# Deploy Machine Learning Service on Truefoundry
This notebook demonstrates a demo on how you can deploy an image classification model trained on mnist dataset as a Gradio App on truefoundry platform.

## Prerequisites

Before we begin, make sure you have the following prerequisites in place:

1. **Install `servicefoundry`** (Note: `servicefoundry` is pre-installed in Truefoundry notebooks). You can install it using the following command:

In [None]:
!pip install -U "servicefoundry"

2. **Login to servicefoundry**

Enter your host in the `--host` argument, eg: "https://your-domain.truefoundry.com"

In [None]:
!sfy login --host "<ENTER YOUR HOST HERE>"

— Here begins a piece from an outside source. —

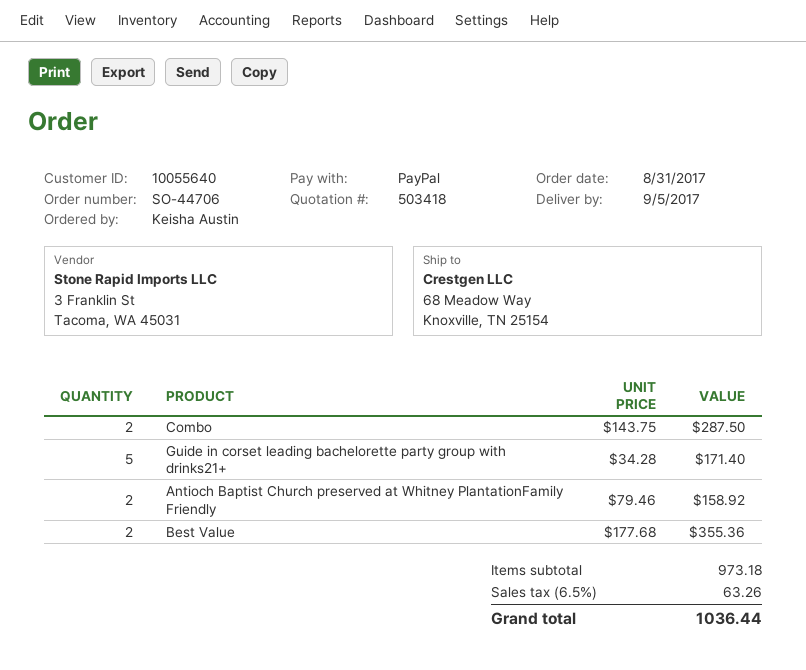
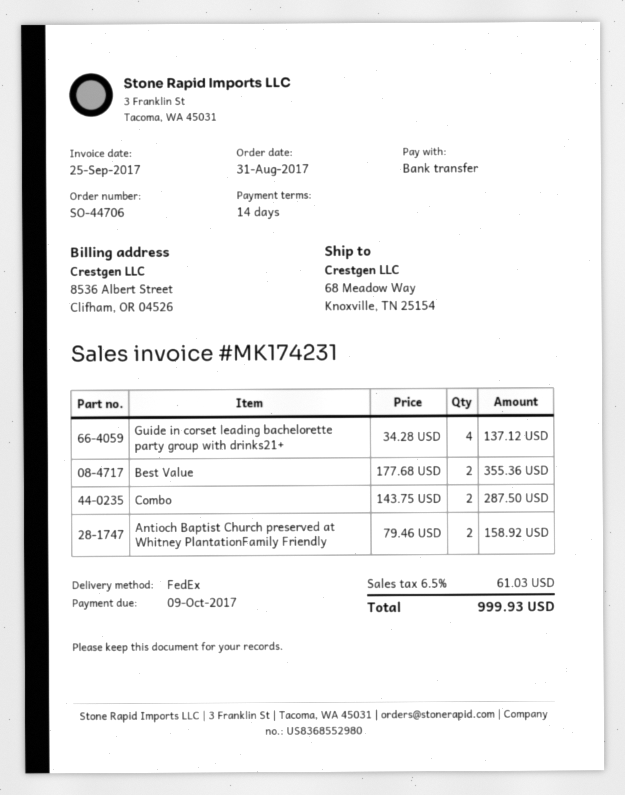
payment method: PayPal -> bank transfer
Guide in corset leading bachelorette party group with drinks21+: 5 x 34.28 = 171.40 -> 4 x 34.28 = 137.12
tax: 6.5% = 63.26 -> 6.5% = 61.03
total: 1036.44 -> 999.93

3. **Select the `Workspace`** in which you want to deploy your application. <br>Once you run the cell below you will get a prompt to enter your workspace. <br>
    * **Step 1:** Navigate to the **Workspace** tab on the left panel of your User Interface.
    * **Step 2:** Identify the Workspace you want to deploy the application in.
    * **Step 3:** Copy the Workspace FQN <br>
    ![Copying Workspace FQN](https://files.readme.io/730fee2-Screenshot_2023-02-28_at_2.08.34_PM.png)
    * **Step 4:** Paste the  Workspace FQN in the prompt and press enter.

In [None]:
workspace_fqn = input("Enter your Workspace FQN: ")

4. **Setup Logging**

In [None]:
import logging
logging.basicConfig(level=logging.INFO, format='%(asctime)s - %(levelname)s - %(message)s')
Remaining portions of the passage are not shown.